1756 Start of the Seven Years War. Britain suffered a national crisis as France was victorious in North America and the Mediterranean. Britain’s humiliating failure to relieve a besieged garrison in Minorca led eventually to the court martial and execution of Admiral Byng. The government of the duke of Newcastle fell. William Pitt the Elder became the secretary of state.
1759 Year of Victories. The navy defeated French invasion fleets at Lagos and in Quiberon Bay, gaining naval mastery. British forces achieved several other major successes, including, crucially, James Wolfe’s capture of Quebec. In Europe, British troops defeated the French at the battle of Minden and the ‘bells of victory’ rang out across Britain.
1763 Peace of Paris. This marked the end of the Seven Years War – with Britain victorious, winning major territorial gains from France and Spain, including New France (Canada) and Florida. Britain was now seen as the leading oceanic power and the anxieties of a few years earlier about the risks of French invasion were over.
1769 Watt’s patent for an improved steam engine. James Watt’s design was a major improvement on the earlier Newcomen steam engines. The first to perfect the separate condenser for the steam engine, Watt produced a machine that was more energy efficient and therefore less expensive to run. In the 1780s, he patented further innovations that gave a comparative uniformity of rotary motion, and thus increased the capacity of steam engines to drive industrial machinery.
1784 William Pitt the Younger wins in a crucial general election. Chosen as prime minister in 1783 by King George III, against the wishes of the Whig majority in the House of Commons, Pitt’s success ended the political crisis. It ushered in a period of calmer parliamentary and ministerial politics that was to be reaffirmed by his electoral victories in 1790 and 1797. Pitt understood the need for sound finances. His prudent fiscal management and a growth in overseas trade stabilized government finances.
1788–9 Regency Crisis. The recovery of George III ended the crisis caused by his attack of porphyria, which had been thought to betoken the onset of insanity. This prevented the creation of a regency and a Whig ministry.

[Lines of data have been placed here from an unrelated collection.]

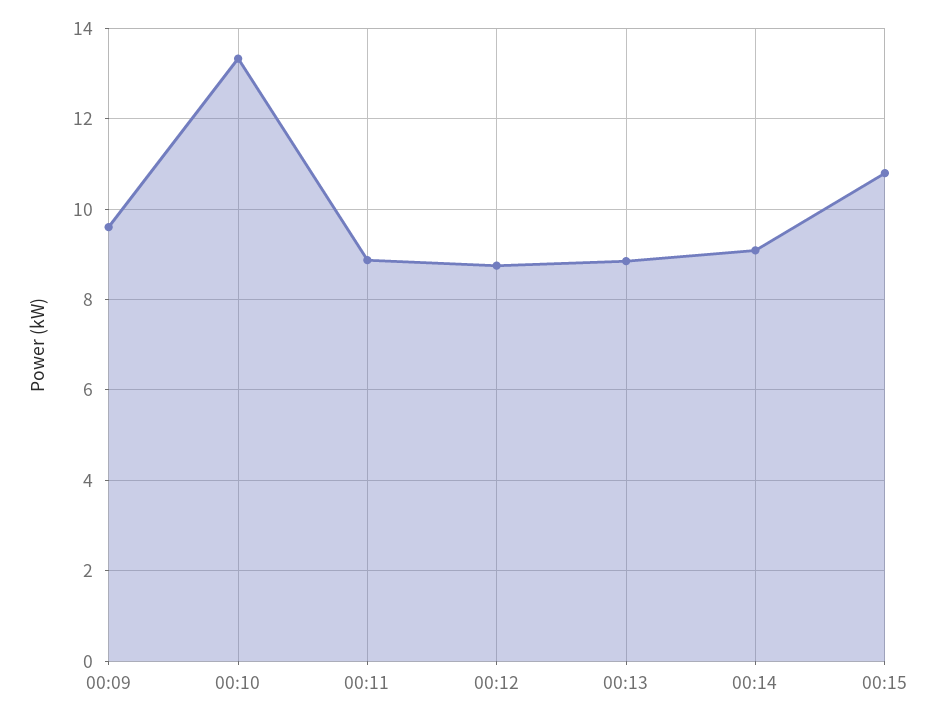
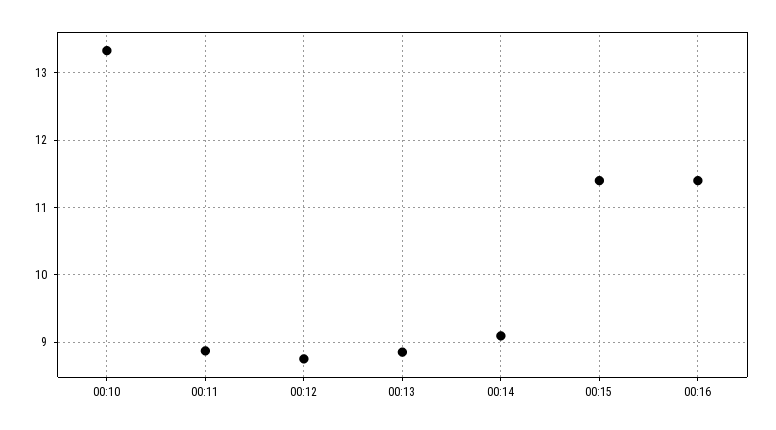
00:09: 9.6 -> none
00:15: 10.8 -> 11.4
00:16: none -> 11.4

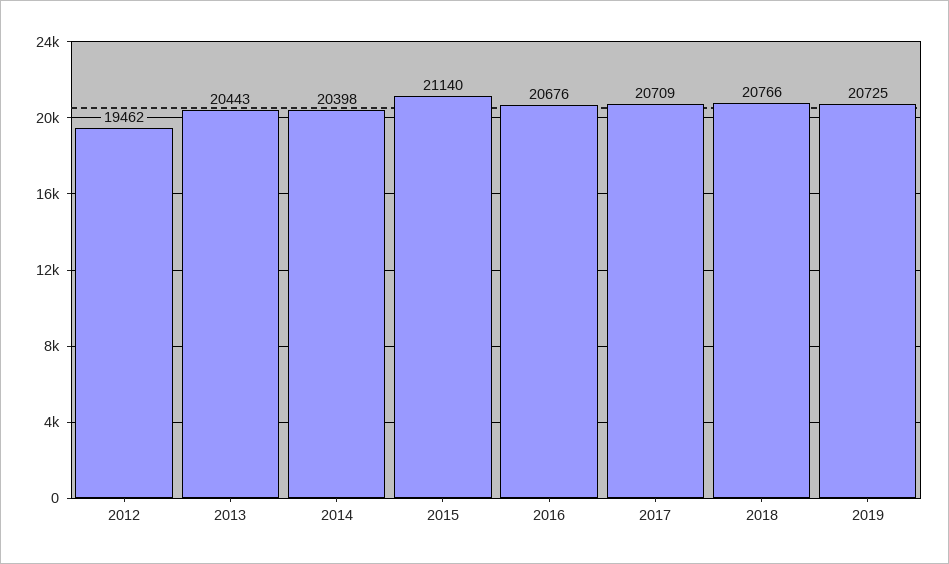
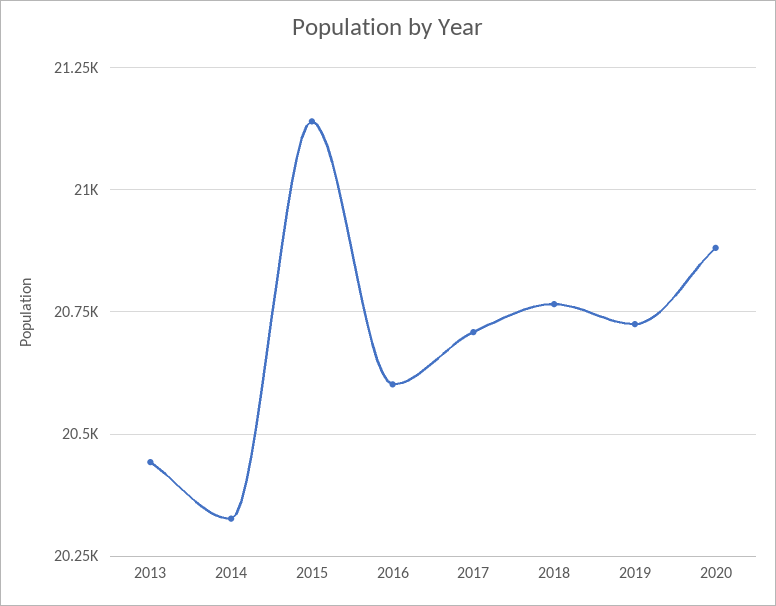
2012: 19462 -> none
2014: 20398 -> 20325
2016: 20676 -> 20600
2020: none -> 20875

Pitt and his system were thus preserved, and stability was reaffirmed.
1793 Britain and the French Revolutionary War. Anxious about French moves in the Low Countries, Britain joined a coalition against France. This, however, was to be unsuccessful, and also increased domestic discontent. Meanwhile, the opening of the Monkland Canal stimulated the development of the Lanarkshire coalfield in order to serve the rapidly growing Glasgow market.